(Before-and-after change data)
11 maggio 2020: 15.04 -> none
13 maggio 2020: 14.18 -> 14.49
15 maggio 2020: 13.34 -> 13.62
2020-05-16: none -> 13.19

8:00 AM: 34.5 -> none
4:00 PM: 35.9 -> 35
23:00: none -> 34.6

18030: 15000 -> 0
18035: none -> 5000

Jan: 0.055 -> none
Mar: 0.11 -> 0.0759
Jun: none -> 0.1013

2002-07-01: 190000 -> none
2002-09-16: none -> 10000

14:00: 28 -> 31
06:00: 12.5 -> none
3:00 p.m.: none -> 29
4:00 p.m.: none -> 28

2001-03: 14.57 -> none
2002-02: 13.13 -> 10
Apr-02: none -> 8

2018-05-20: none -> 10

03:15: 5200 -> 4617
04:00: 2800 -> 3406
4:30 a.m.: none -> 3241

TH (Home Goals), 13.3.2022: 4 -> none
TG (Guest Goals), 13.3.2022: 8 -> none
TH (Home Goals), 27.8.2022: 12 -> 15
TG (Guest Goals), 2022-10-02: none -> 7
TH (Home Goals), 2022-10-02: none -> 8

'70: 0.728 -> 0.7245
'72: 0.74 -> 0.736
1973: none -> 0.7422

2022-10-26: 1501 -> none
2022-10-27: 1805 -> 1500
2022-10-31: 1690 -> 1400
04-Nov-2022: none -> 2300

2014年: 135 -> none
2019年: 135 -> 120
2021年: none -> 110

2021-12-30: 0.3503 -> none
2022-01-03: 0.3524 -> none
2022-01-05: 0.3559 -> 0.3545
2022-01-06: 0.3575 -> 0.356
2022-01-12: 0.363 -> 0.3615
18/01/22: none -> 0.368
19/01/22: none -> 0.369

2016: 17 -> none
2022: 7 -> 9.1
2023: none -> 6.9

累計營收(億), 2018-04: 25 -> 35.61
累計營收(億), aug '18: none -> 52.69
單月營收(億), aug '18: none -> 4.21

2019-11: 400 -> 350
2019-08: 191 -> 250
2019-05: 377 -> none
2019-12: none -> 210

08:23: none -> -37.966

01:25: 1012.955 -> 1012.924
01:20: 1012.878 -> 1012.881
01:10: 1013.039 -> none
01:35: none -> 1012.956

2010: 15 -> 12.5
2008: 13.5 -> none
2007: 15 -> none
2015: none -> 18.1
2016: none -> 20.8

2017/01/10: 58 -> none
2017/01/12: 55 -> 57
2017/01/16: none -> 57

• **WORK ORDER**:
Return each line of the data above verbatim.

• **EXPECTED ANSWER**:
11 maggio 2020: 15.04 -> none
13 maggio 2020: 14.18 -> 14.49
15 maggio 2020: 13.34 -> 13.62
2020-05-16: none -> 13.19

8:00 AM: 34.5 -> none
4:00 PM: 35.9 -> 35
23:00: none -> 34.6

18030: 15000 -> 0
18035: none -> 5000

Jan: 0.055 -> none
Mar: 0.11 -> 0.0759
Jun: none -> 0.1013

2002-07-01: 190000 -> none
2002-09-16: none -> 10000

14:00: 28 -> 31
06:00: 12.5 -> none
3:00 p.m.: none -> 29
4:00 p.m.: none -> 28

2001-03: 14.57 -> none
2002-02: 13.13 -> 10
Apr-02: none -> 8

2018-05-20: none -> 10

03:15: 5200 -> 4617
04:00: 2800 -> 3406
4:30 a.m.: none -> 3241

TH (Home Goals), 13.3.2022: 4 -> none
TG (Guest Goals), 13.3.2022: 8 -> none
TH (Home Goals), 27.8.2022: 12 -> 15
TG (Guest Goals), 2022-10-02: none -> 7
TH (Home Goals), 2022-10-02: none -> 8

'70: 0.728 -> 0.7245
'72: 0.74 -> 0.736
1973: none -> 0.7422

2022-10-26: 1501 -> none
2022-10-27: 1805 -> 1500
2022-10-31: 1690 -> 1400
04-Nov-2022: none -> 2300

2014年: 135 -> none
2019年: 135 -> 120
2021年: none -> 110

2021-12-30: 0.3503 -> none
2022-01-03: 0.3524 -> none
2022-01-05: 0.3559 -> 0.3545
2022-01-06: 0.3575 -> 0.356
2022-01-12: 0.363 -> 0.3615
18/01/22: none -> 0.368
19/01/22: none -> 0.369

2016: 17 -> none
2022: 7 -> 9.1
2023: none -> 6.9

累計營收(億), 2018-04: 25 -> 35.61
累計營收(億), aug '18: none -> 52.69
單月營收(億), aug '18: none -> 4.21

2019-11: 400 -> 350
2019-08: 191 -> 250
2019-05: 377 -> none
2019-12: none -> 210

08:23: none -> -37.966

01:25: 1012.955 -> 1012.924
01:20: 1012.878 -> 1012.881
01:10: 1013.039 -> none
01:35: none -> 1012.956

2010: 15 -> 12.5
2008: 13.5 -> none
2007: 15 -> none
2015: none -> 18.1
2016: none -> 20.8

2017/01/10: 58 -> none
2017/01/12: 55 -> 57
2017/01/16: none -> 57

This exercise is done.